*** Begin section ***

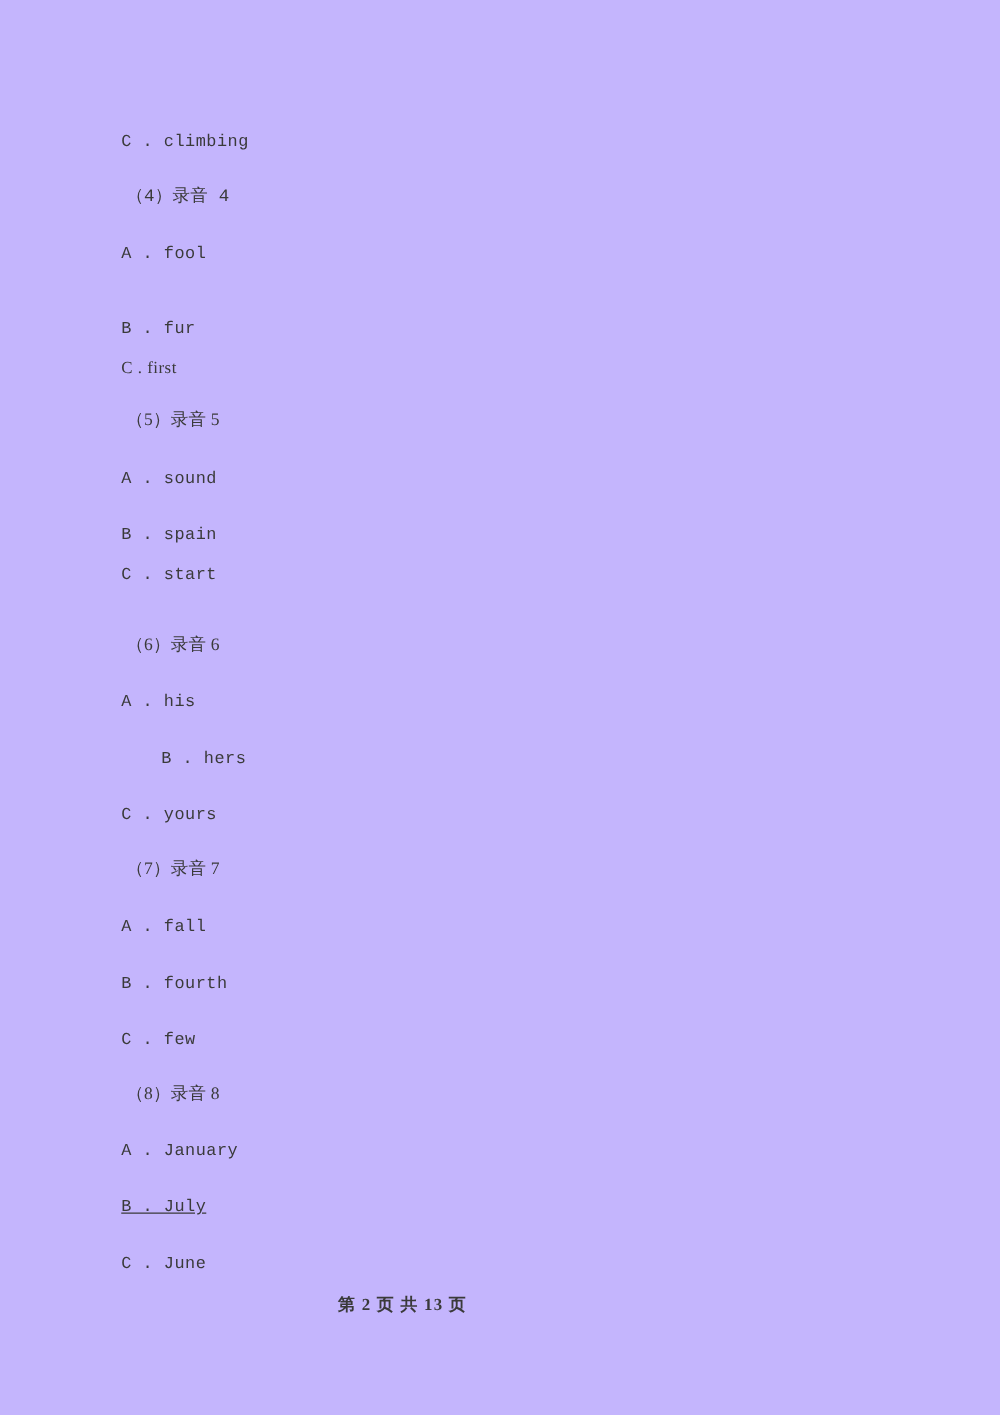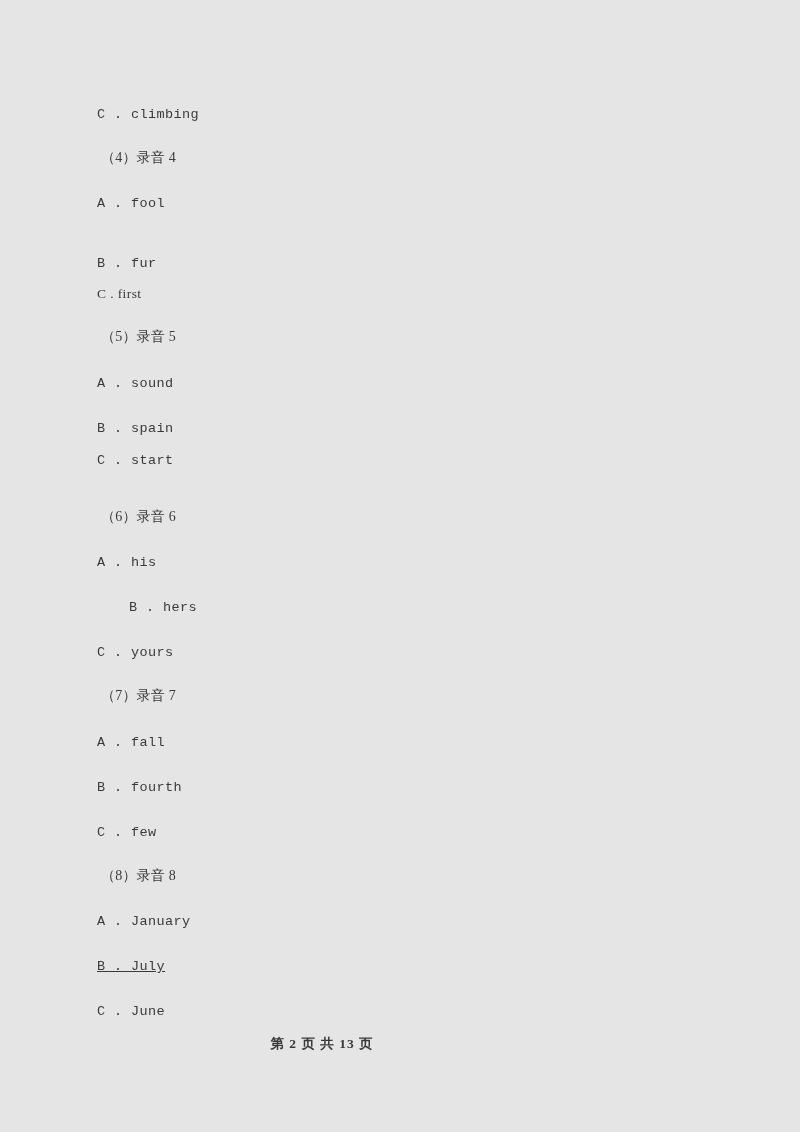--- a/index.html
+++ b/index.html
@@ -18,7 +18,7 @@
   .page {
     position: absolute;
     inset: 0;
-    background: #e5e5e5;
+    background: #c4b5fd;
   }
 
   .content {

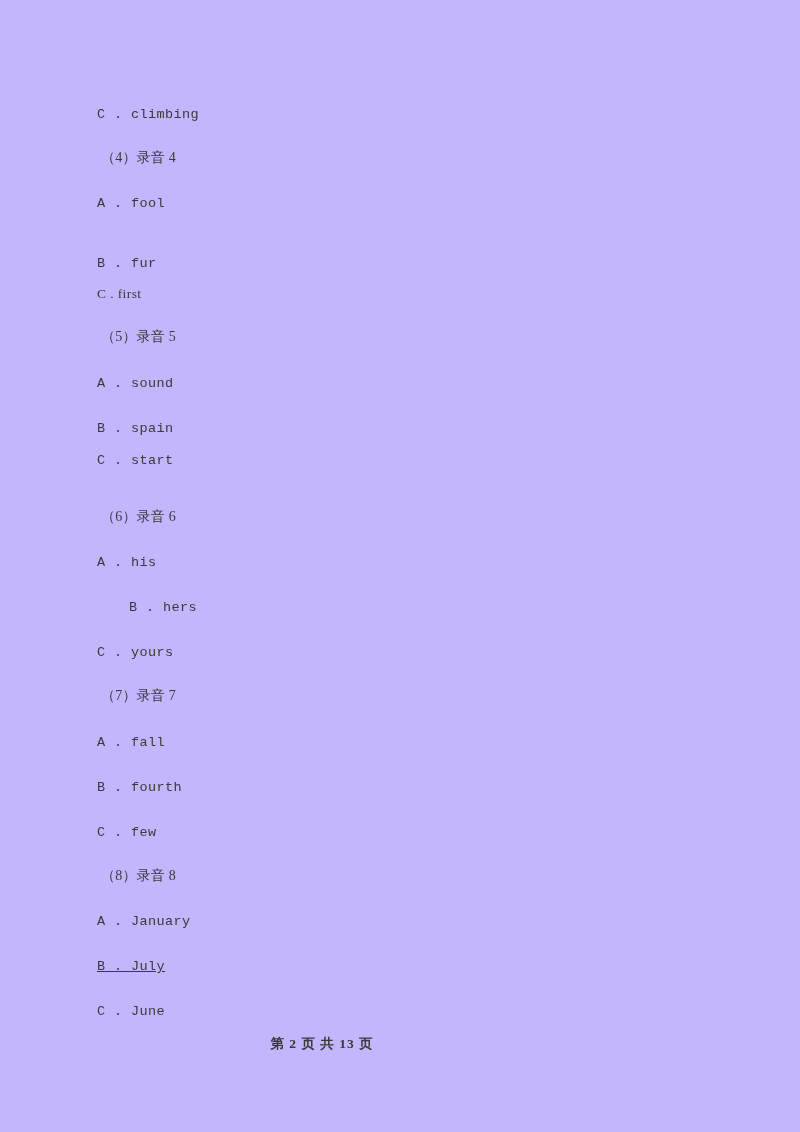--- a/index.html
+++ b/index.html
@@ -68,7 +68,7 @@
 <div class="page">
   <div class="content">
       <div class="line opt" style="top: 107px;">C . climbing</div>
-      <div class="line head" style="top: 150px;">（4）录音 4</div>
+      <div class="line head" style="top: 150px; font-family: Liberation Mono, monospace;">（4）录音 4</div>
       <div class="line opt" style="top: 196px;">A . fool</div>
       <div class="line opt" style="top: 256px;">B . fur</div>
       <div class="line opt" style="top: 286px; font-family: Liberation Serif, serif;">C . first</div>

*** End section ***

Pull every line containing the word "family" out of the material.

+      <div class="line head" style="top: 150px; font-family: Liberation Mono, monospace;">（4）录音 4</div>
       <div class="line opt" style="top: 286px; font-family: Liberation Serif, serif;">C . first</div>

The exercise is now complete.